Тайна семейного архива | страница 16
Хульдрайх оторвался от шелковой шерсти, обнял сестру и вышел с племянницей в уже сгустившуюся темноту.
Всю дорогу Кристель не проронила ни слова, радуясь тому, что все-таки есть на свете люди, с которыми можно молчать. Ведя машину по знакомой дороге, она позволила себе привести в порядок мысли и чувства, одолевавшие ее в последние дни. Другой возможности заняться этим у нее не было: она вставала в пять, выпивала чашку крепчайшего чаю, чтобы окончательно проснуться, и мчалась в «Роткепхен» – все проверить и подготовить к начинающемуся дню, к восьми возвращалась домой, давая себе поблажку в виде еще полутора часов сна, потом – легкий завтрак, работа до пяти, бассейн или теннис, неизбежные домашние хлопоты и выкроенная благодаря строгому распорядку пара часов, которые можно было полностью посвятить Карлхайнцу. О, безбрежный диван, и шорох рвущихся в окно веток, и тяжелое тело, становящееся в последний момент таким легким… С появлением Карлхайнца ее жизнь очень изменилась – не внешне, скорее внутренне, но Кристель до сих пор не могла окончательно разобраться в этой перемене.
Несмотря на развод родителей, она выросла счастливой девочкой, свято верящей в то, что тепло семейного гнезда неиссякаемо, что люди всегда должны получать от работы и удовольствие, и доход, и даже в то, что Германия – самая прекрасная на свете страна. Остальные взгляды с возрастом менялись, но эти три кита были незыблемы. Правда, лет в десять она открыла для себя удивительный факт, что существуют еще одни немцы, которые живут на востоке, которых жаль и которым бабушка, грустно вздыхая, но стараясь выглядеть бодро, иногда отправляла посылки с отнюдь не подарочным содержимым. В старших классах гимназии велось немало разговоров об угнетенных и несчастных братьях. Постепенно Кристель свыклась с этой мыслью, начала относиться к ости не с удивлением или пренебрежением, а с жалостью и даже готова была пригласить кого-нибудь из них к себе погостить – но мать была против, и вопрос постепенно сам собой сошел на «нет».

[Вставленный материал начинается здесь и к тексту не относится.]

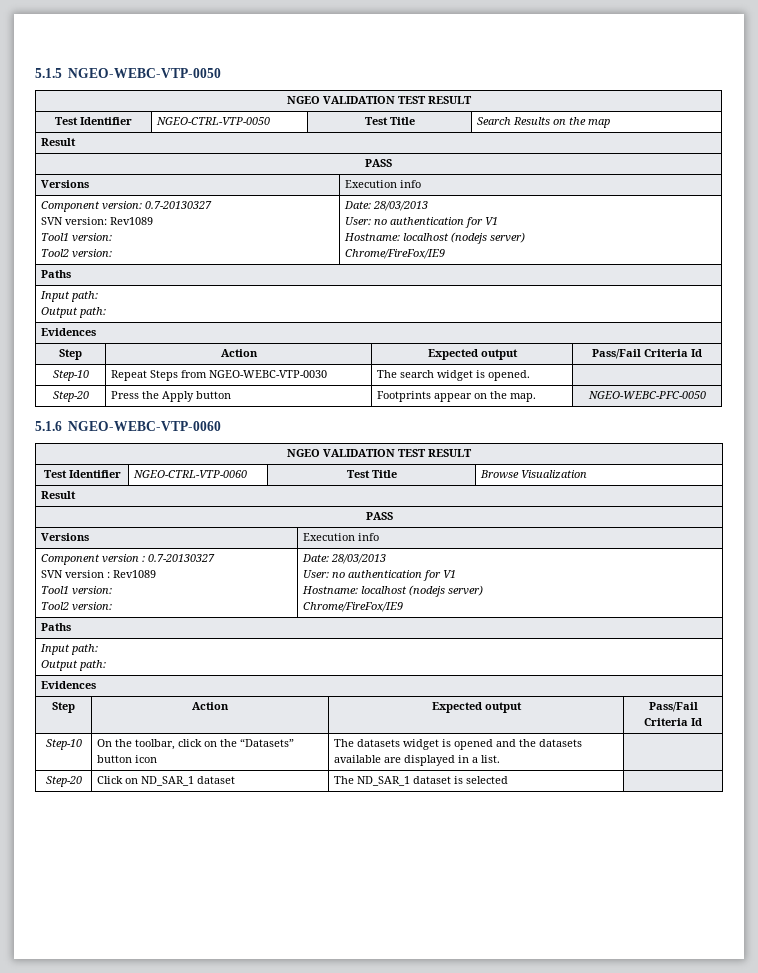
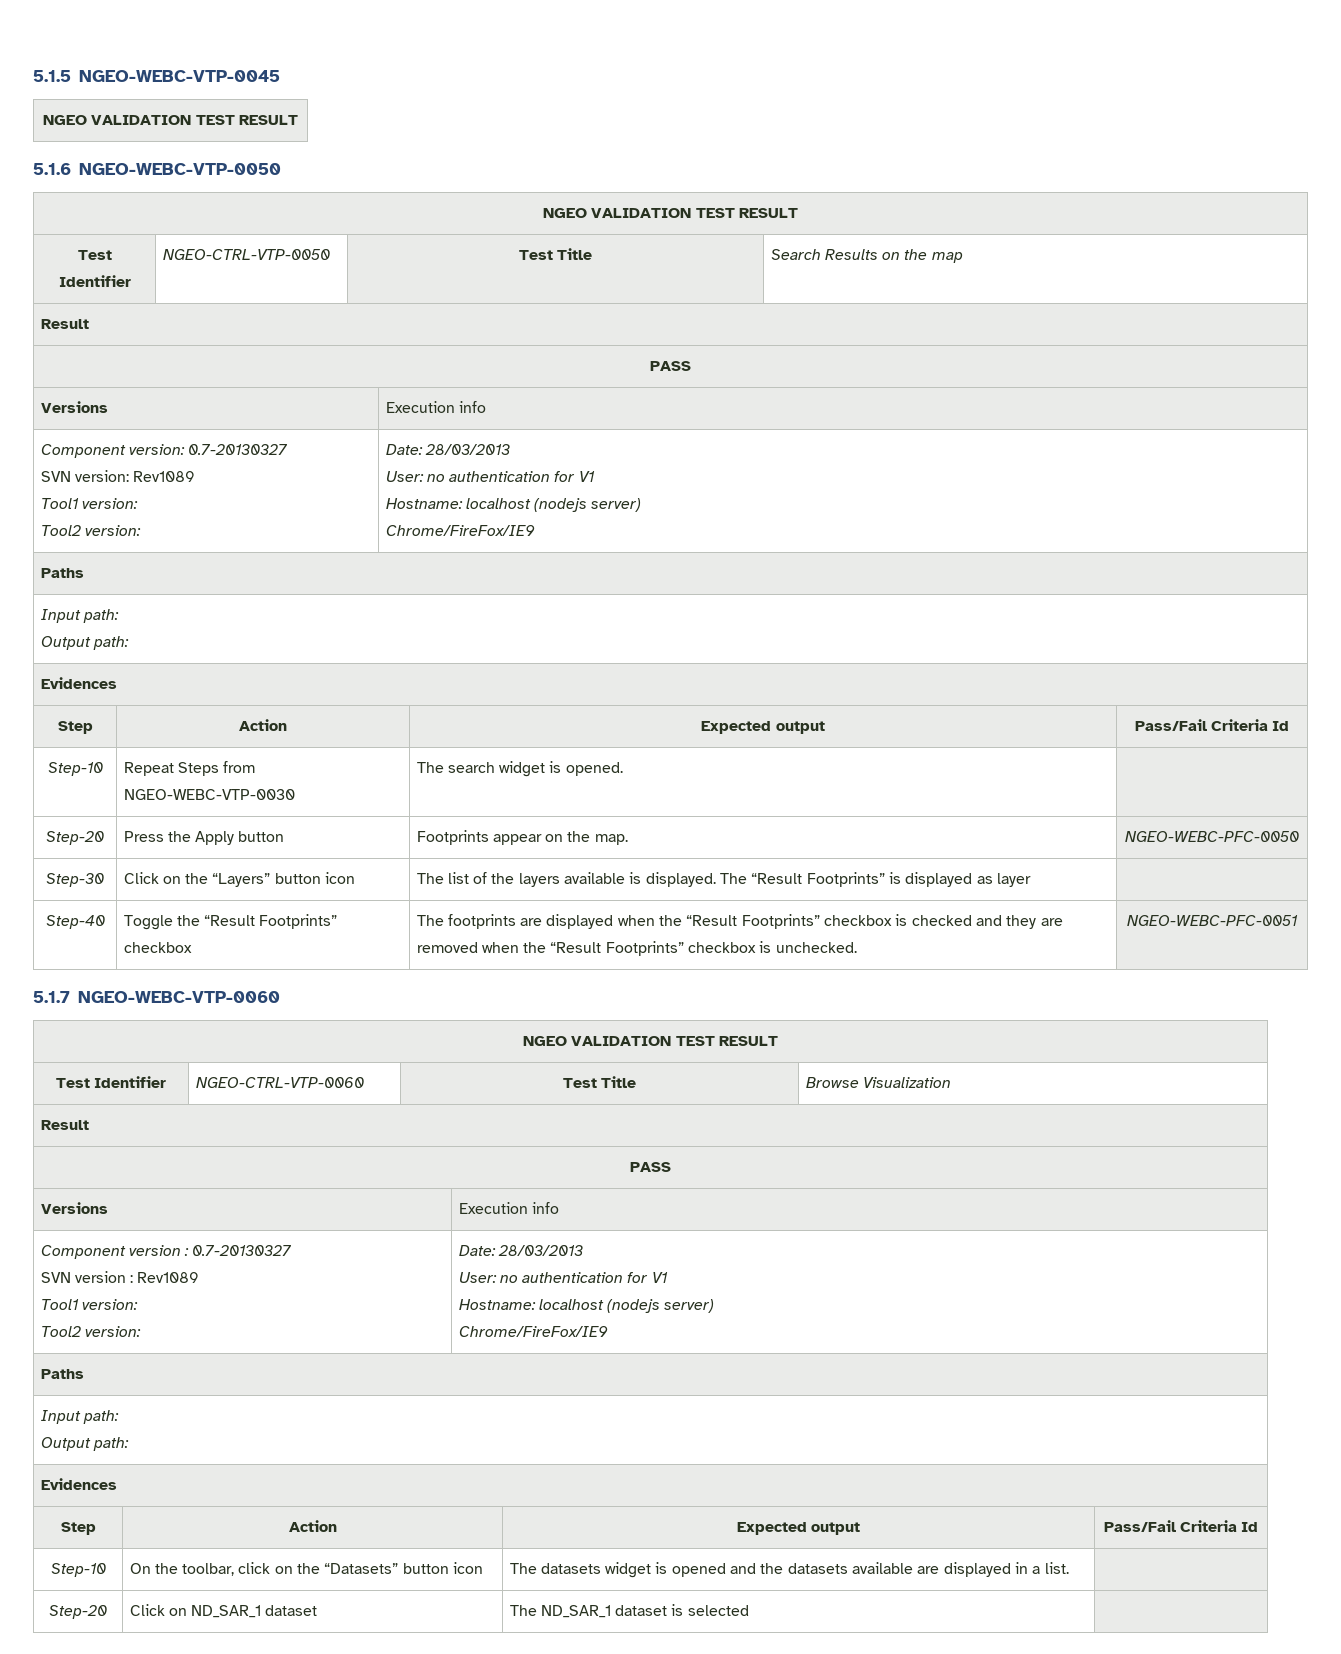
- 5.1.5 NGEO-WEBC-VTP-0050
+ 5.1.5 NGEO-WEBC-VTP-0045
+ NGEO VALIDATION TEST RESULT
+ 5.1.6 NGEO-WEBC-VTP-0050
- 5.1.6 NGEO-WEBC-VTP-0060
+ Step-30 | Click on the “Layers” button icon | The list of the layers available is displayed. The “Result Footprints” is displayed as layer |
+ Step-40 | Toggle the “Result Footprints” checkbox | The footprints are displayed when the “Result Footprints” checkbox is checked and they are removed when the “Result Footprints” checkbox is unchecked. | NGEO-WEBC-PFC-0051
+ 5.1.7 NGEO-WEBC-VTP-0060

Первый возлюбленный Кристель, в семнадцать лет казавшийся и ей, и себе самому очень прогрессивным и левым, в перерыве между мальчишескими жадными ласками мог с жаром рассуждать о воссоединении великой Германии и чувстве национальной вины. Но Кристель не хотела чувствовать себя виноватой. Она, смотревшая на мир веселыми и очень земными глазами, – темная, горячая алеманская порода отца победила саксонскую синеву матери – воспринимала эти рассуждения отвлеченно, они не задевали ни ее ума, ни ее сердца.